Fear Of Intimacy (Genophobia): Causes, Symptoms, Treatment, Self-Help

Fear Of Intimacy

Fear of intimacy – Aphenphosmphobia can be defined as the fear of intimacy phobia is known by several other names, such as Aphenphosmphobia (which is the fear of being touched) and Philophobia (which is known by several different characters as the fear of love). As the name implies, the person suffering from the fear of intimacy phobia is afraid of intimacy (shared between lovers or other close relationships with parents, siblings, and friends). Since most close relationships are based on deep emotional ties, the person suffering from this fear cannot share a meaningful association with anyone.

Causes of Aphenphosmphobia

  • Neglect and swallowing are the two main factors that can cause Aphenphosmphobia. The patient is likely to fear being intimate with his partner, thinking that he would eventually leave. (In the case of fear of involvement, the individual is concerned about losing his individuality due to the relationship).
  • Generally speaking, the fear of intimacy phobia is rooted in childhood, although painful romantic relationships in adulthood can also lead to such a phobia.
  • As a result, the phobia tends to draw the partner towards oneself only to push them away (the partner) eventually.
  • As a result, the relationship is fraught with friction, which, in turn, affects the physical intimacy between two individuals.
  • Clinical psychologists also blame tumultuous parenting relationships (due to extramarital affairs by either parent) for fear of intimacy phobia in a child/adult.
  • Victims of emotional, physical, and sexual abuse are also prone to aphenphosmphobia as it is challenging to trust someone enough to become emotionally or physically intimate.

You may also be interested in reading: Fear Of Silence: Causes, Symptoms, Treatment And Overcoming.

Symptoms of fear of intimacy

Symptoms of fear of intimacy

  • There are several physicals, emotional and cognitive symptoms and signs that indicate the fear of intimacy phobia.
  • Physical symptoms include muscle pain, gastrointestinal upset and nausea, sweating, increased heart rate, and shaking or shaking at the thought of being intimate with someone.
  • These signs are often mistaken for other illnesses when they are the body’s way of preparing for a fight or flight response to intimacy.
  • The anxiety and total panic attacks are also likely in the person suffering from the fear of intimacy.
  • You are likely to feel scared and confused and unable to distinguish between reality and unreality.
  • The phobic associates the feeling of vulnerability they have experienced in the past with weakness and inferiority and tries to control people or avoid them altogether.

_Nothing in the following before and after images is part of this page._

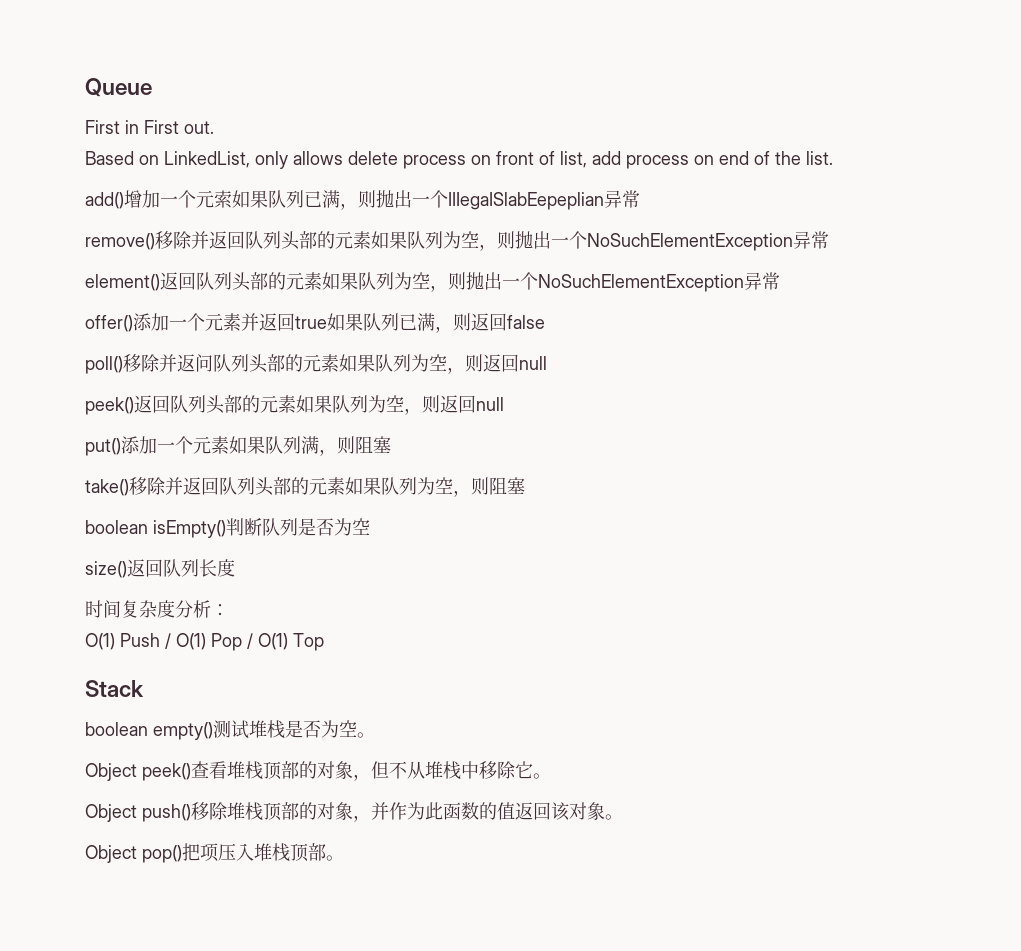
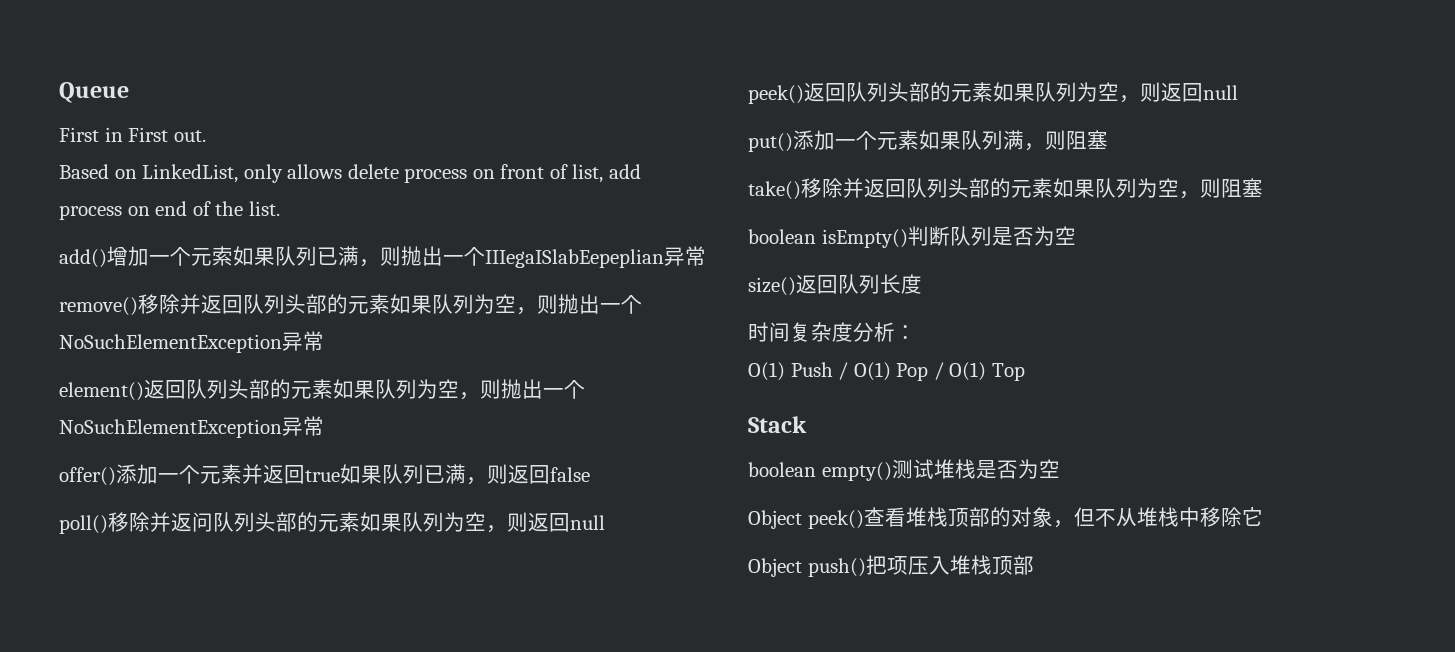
- boolean empty()测试堆栈是否为空。
+ boolean empty()测试堆栈是否为空
- Object peek()查看堆栈顶部的对象，但不从堆栈中移除它。
+ Object peek()查看堆栈顶部的对象，但不从堆栈中移除它
- Object push()移除堆栈顶部的对象，并作为此函数的值返回该对象。
- Object pop()把项压入堆栈顶部。
+ Object push()把项压入堆栈顶部

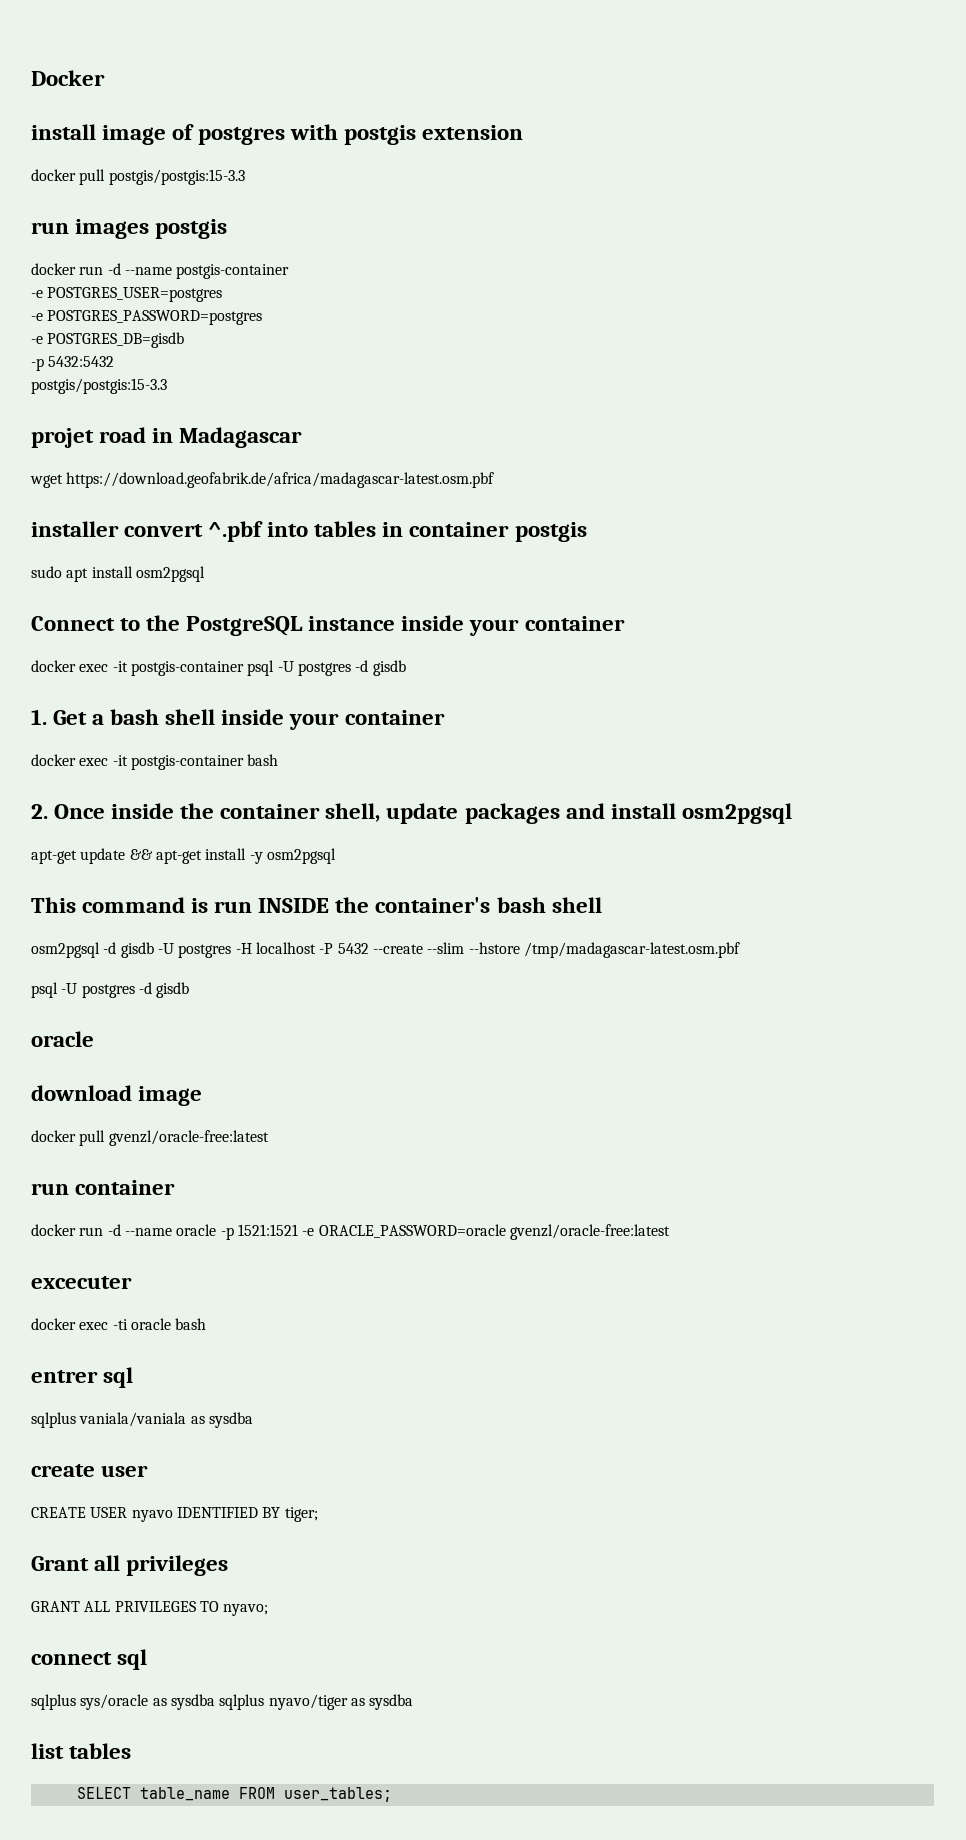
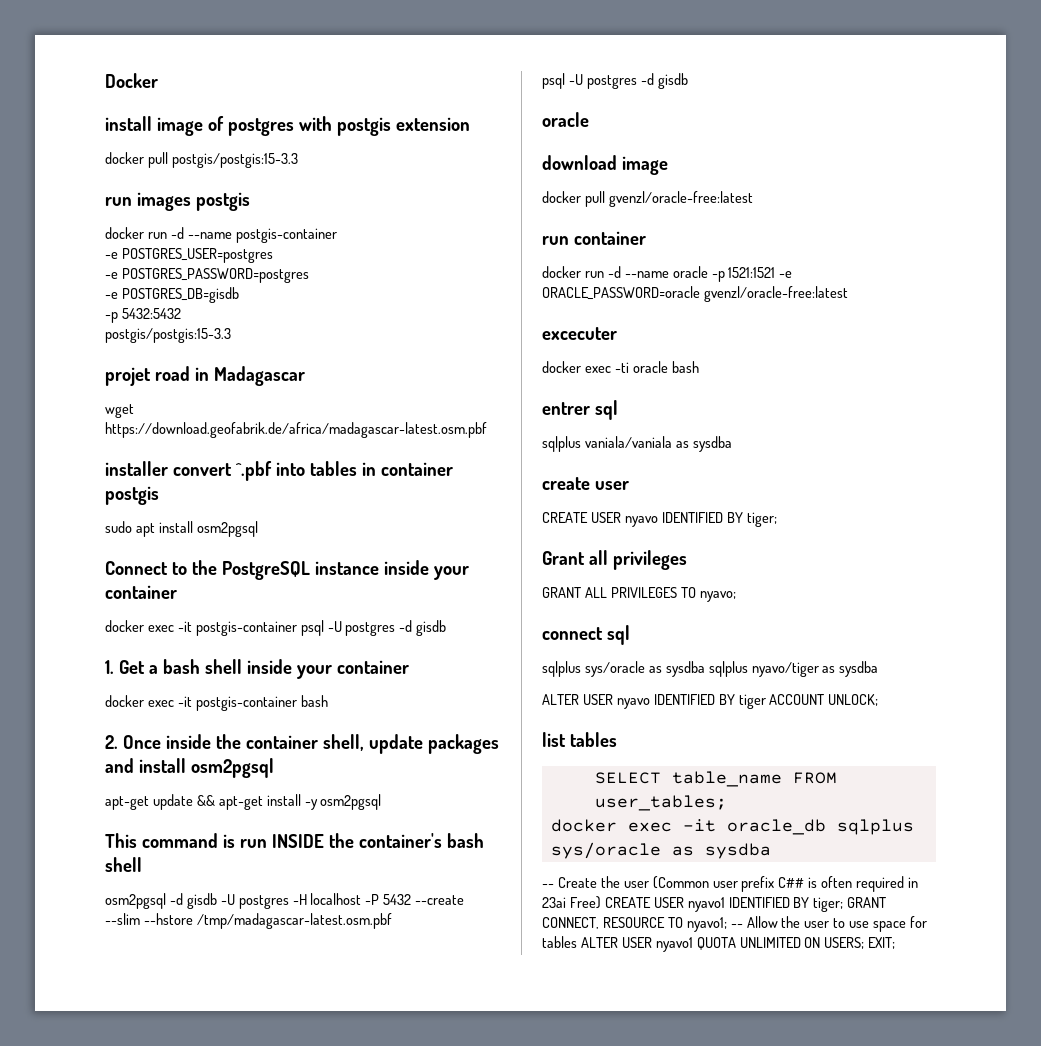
+ ALTER USER nyavo IDENTIFIED BY tiger ACCOUNT UNLOCK;
+ docker exec -it oracle_db sqlplus sys/oracle as sysdba
+ -- Create the user (Common user prefix C## is often required in 23ai Free) CREATE USER nyavo1 IDENTIFIED BY tiger; GRANT CONNECT, RESOURCE TO nyavo1; -- Allow the user to use space for tables ALTER USER nyavo1 QUOTA UNLIMITED ON USERS; EXIT;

Treatment of Aphenphosmphobia

  • Self-help is the best available treatment to overcome the fear of intimacy phobia. Becoming aware of this fear is the first step in the healing process.
  • Experts recommend making a list and jotting down thoughts about the events that can trigger the aforementioned symptoms. Patients should write down their subjective assumptions and beliefs, judgments, and predictions.

This can help the individual look for subjective evidence of fear-provoking thoughts. Patients should also write down the answers to the following questions:

  • What’s the worst that could happen if I have intimate relationships?
  • What good could come of the situation?
  • How tolerable would the consequences be?

These questions can help you face the situation step by step.

  • Deep breathing and consciously stopping negative thoughts can also help overcome the fear of intimacy phobia.
  • Apart from these, there are many other treatment options, such as cognitive behavior therapy and behavior therapy, hypnotherapy, counseling and psychotherapy, group therapy , and medications to overcome the fear of phobia. Privacy.

In conclusion

Fear of intimacy phobia is not a severe condition, but it can affect a person’s quality of life and daily functioning. If your fear of intimacy phobia is causing you distress or depression, you shouldn’t hesitate to seek medical advice.

Hello, how are you? My name is Georgia Tarrant, and I am a clinical psychologist. In everyday life, professional obligations seem to predominate over our personal life. It's as if work takes up more and more of the time we'd love to devote to our love life, our family, or even a moment of leisure.

Leave a Reply

Your email address will not be published.